Advancing high capacity 3D VO2(B) cathodes for improved zinc-ion battery performance

Abstract

Aqueous zinc-ion batteries (AZIBs) have gained attention for their intrinsic characteristics, driven by key advantages, such as cost-effectiveness, widespread availability of zinc, and reduced environmental impact, making AZIBs a promising alternative to lithium-based batteries, with potential applications in mini-grid and mini off-grid energy systems. However, achieving high capacity is crucial for AZIBs, driving the research focus towards developing advanced cathode materials. Vanadium dioxide (VO₂(B)) has emerged as a promising cathode material for AZIBs, owing to its large tunnel-like framework that accommodates Zn²⁺ ions for enhanced capacity. The overall performance of cathode materials depends not only on their inherent properties but also on their synthesis methods, electrode processing techniques, and achievement of ultra-high mass loading for 3D electrodes. In this study, we explore the optimization of VO₂(B) cathodes through refined synthesis approaches, various electrode processing methods, and the development of 3D electrodes with ultrahigh mass loading.

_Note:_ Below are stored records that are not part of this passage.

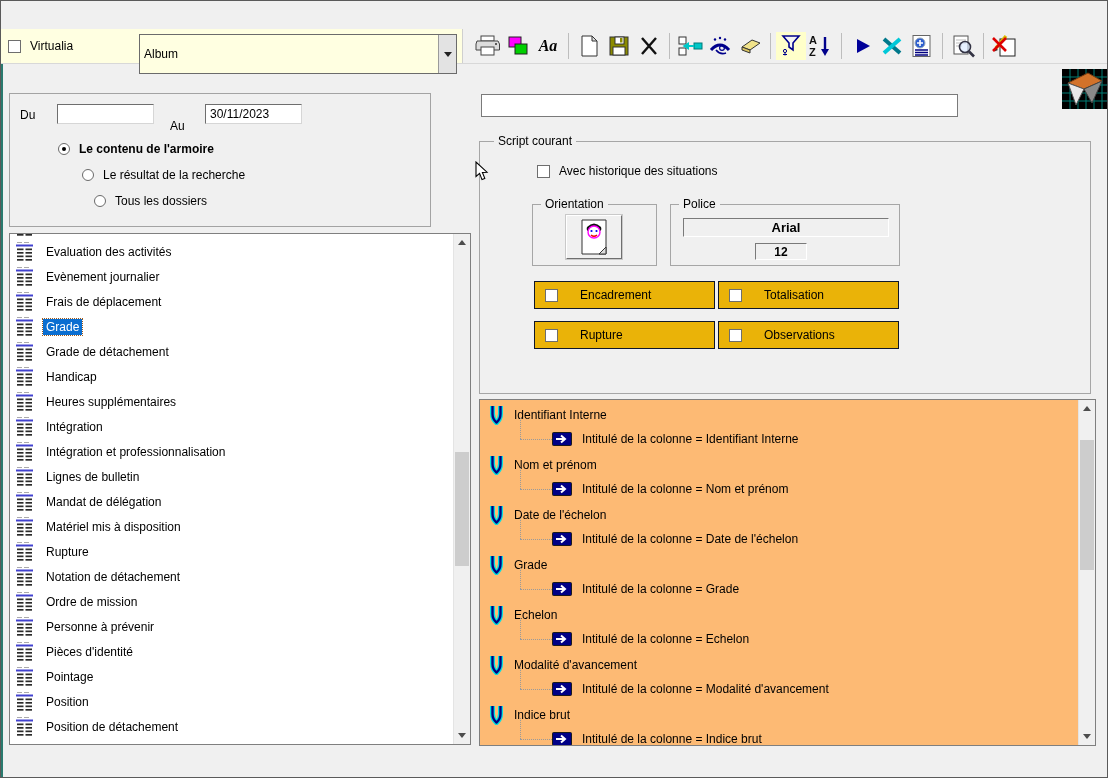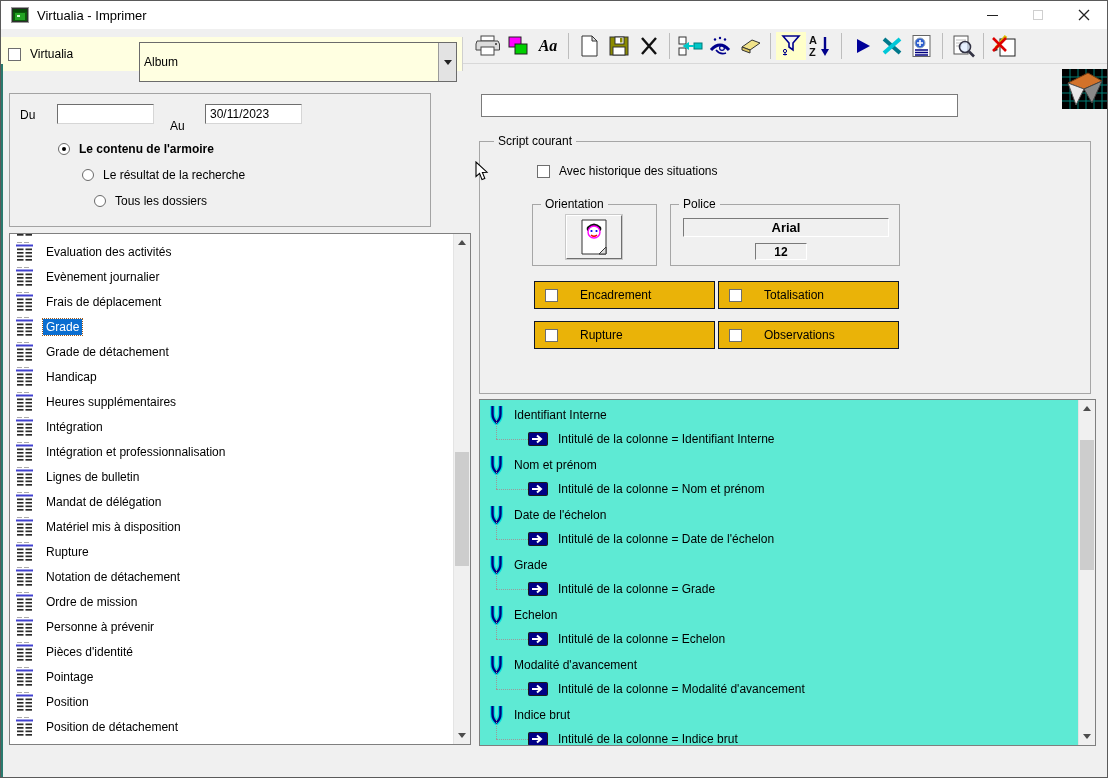--- a/index.html
+++ b/index.html
@@ -132,29 +132,6 @@
 
 <div id="win">
 
-  <div id="titlebar">
-    <svg id="app-icon" viewBox="0 0 18 16">
-      <rect x="0.5" y="0.5" width="17" height="15" fill="#2e2e2e" stroke="#9a9a9a"></rect>
-      <rect x="2" y="2" width="14" height="12" fill="#0b5c0b"></rect>
-      <rect x="2" y="2" width="14" height="3" fill="#0a4a0a"></rect>
-      <rect x="4" y="6" width="10" height="7" fill="#24a324"></rect>
-      <rect x="6" y="8" width="3" height="2" fill="#d8ffd8"></rect>
-    </svg>
-    <span id="win-title">Virtualia - Imprimer</span>
-    <div id="win-ctrls">
-      <div class="wbtn">
-          <span class="min-glyph"></span>
-        </div>
-      <div class="wbtn">
-          <span class="max-glyph"></span>
-        </div>
-      <div class="wbtn">
-        <svg width="12" height="12" viewBox="0 0 12 12">
-          <path d="M1 1 L11 11 M11 1 L1 11" stroke="#222" stroke-width="1.3" fill="none"></path>
-        </svg>
-      </div>
-    </div>
-  </div>
 
   <div id="toolbar">
     <div id="tb-cream">

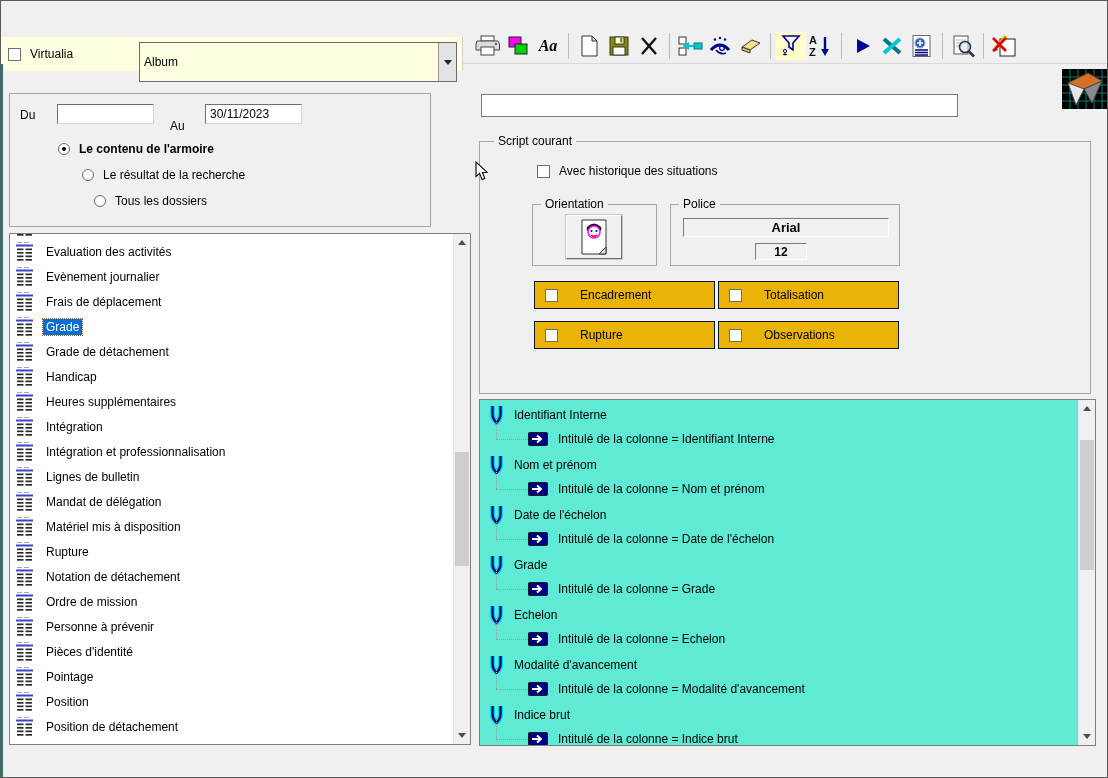--- a/index.html
+++ b/index.html
@@ -21,7 +21,7 @@
   #toolbar { position:absolute; left:0; top:28px; right:0; height:35px; background:#f0f0f0;
              border-bottom:1px solid #d8d8d8; display:flex; }
   #tb-cream { width:462px; height:100%; background:#ffffe1; position:relative; flex:none;
-              border-right:1px solid #cfcfcf; display:flex; align-items:center;margin-top:8px; }
+              border-right:1px solid #cfcfcf; display:flex; align-items:center; }
   #vcheck { margin-left:7px; }
   .cb { width:13px; height:13px; background:#fff; border:1px solid #6e6e6e; flex:none; }
   #vcheck-label { margin-left:9px; }

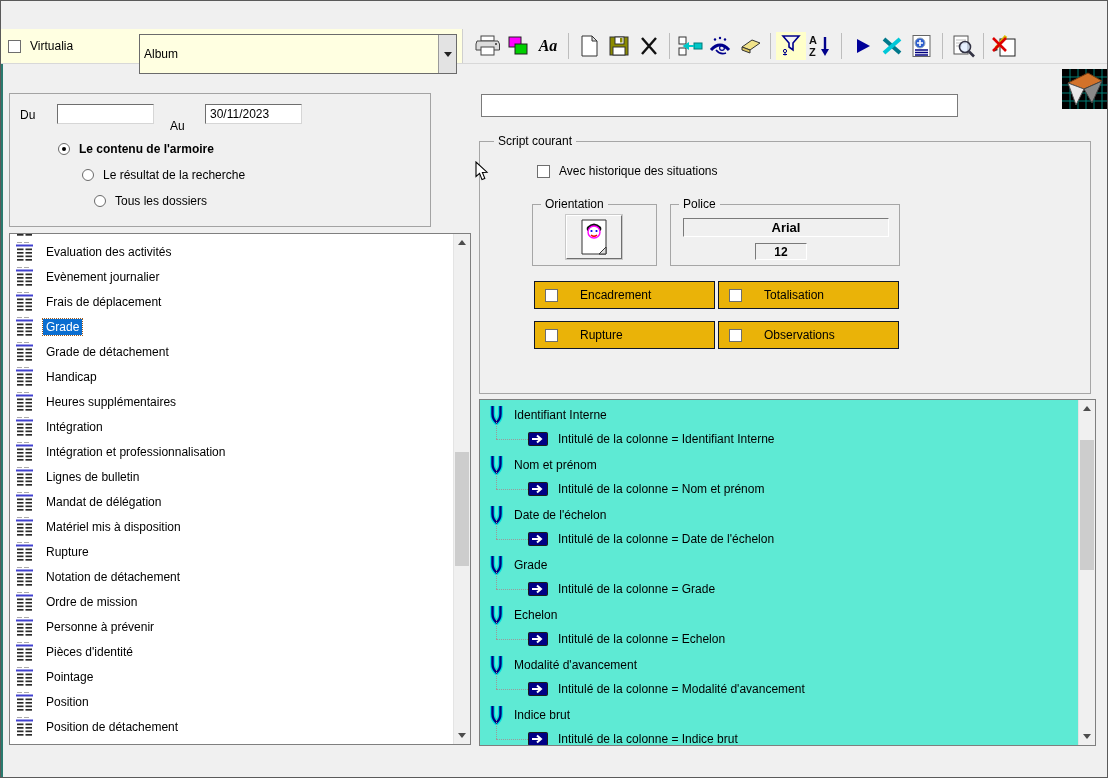--- a/index.html
+++ b/index.html
@@ -111,7 +111,7 @@
   #opt-observations { left:238px; top:179px; }
 
   
-  #tree { position:absolute; left:478px; top:398px; width:617px; height:347px; background:#5eead4;
+  #tree { position:absolute; left:478px; top:398px; width:617px; height:347px; background:#fdba74;
           border:1px solid #7f7f7f; overflow:hidden; }
   #tree-rows { padding-top:2px; }
   .tree-parent { height:25px; display:flex; align-items:center; position:relative; }

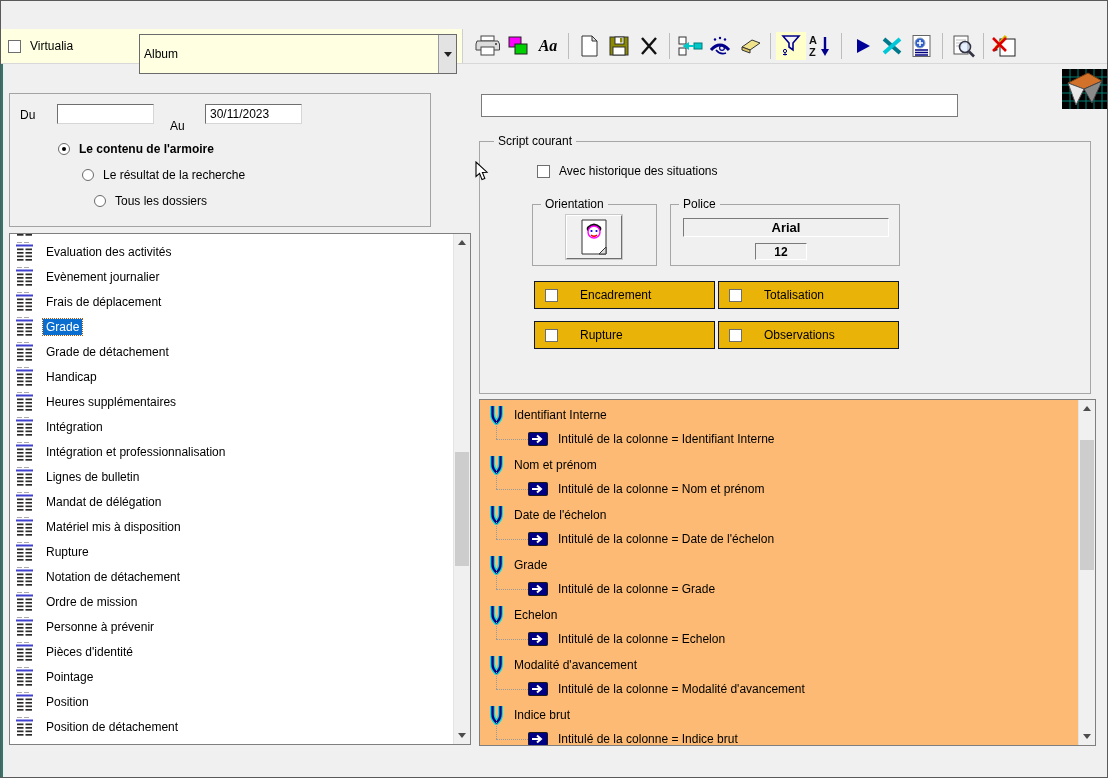--- a/index.html
+++ b/index.html
@@ -117,7 +117,7 @@
   .tree-parent { height:25px; display:flex; align-items:center; position:relative; }
   .pin { margin-left:8px; width:17px; height:20px; flex:none; }
   .tree-parent .tree-label { margin-left:9px; white-space:nowrap; }
-  .tree-child { height:25px; position:relative; }
+  .tree-child { height:25px; position:relative;margin-left:24px; }
   .tree-child::before { content:''; position:absolute; left:16px; top:-9px; height:21px;
                         border-left:1px dotted #9a9a9a; }
   .hconn { position:absolute; left:16px; top:12px; width:32px; border-top:1px dotted #9a9a9a; }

As a result, we achieved significant improvements in specific capacity, from 310 mA h g⁻¹ to 500 mA h g⁻¹, through parameter tuning. Additionally, our optimized cathodes demonstrated a stable capacity retention of 71.5% after 1000 cycles. We also developed ultra-high mass loading cathodes of 24 g cm⁻², achieving an areal capacity of 4.6 mA h cm⁻², with a stability of 81.5% after 1000 cycles. This work provides a comprehensive approach to obtaining high-capacity cathodes, contributing to the advancement of reliable and high-performance AZIBs.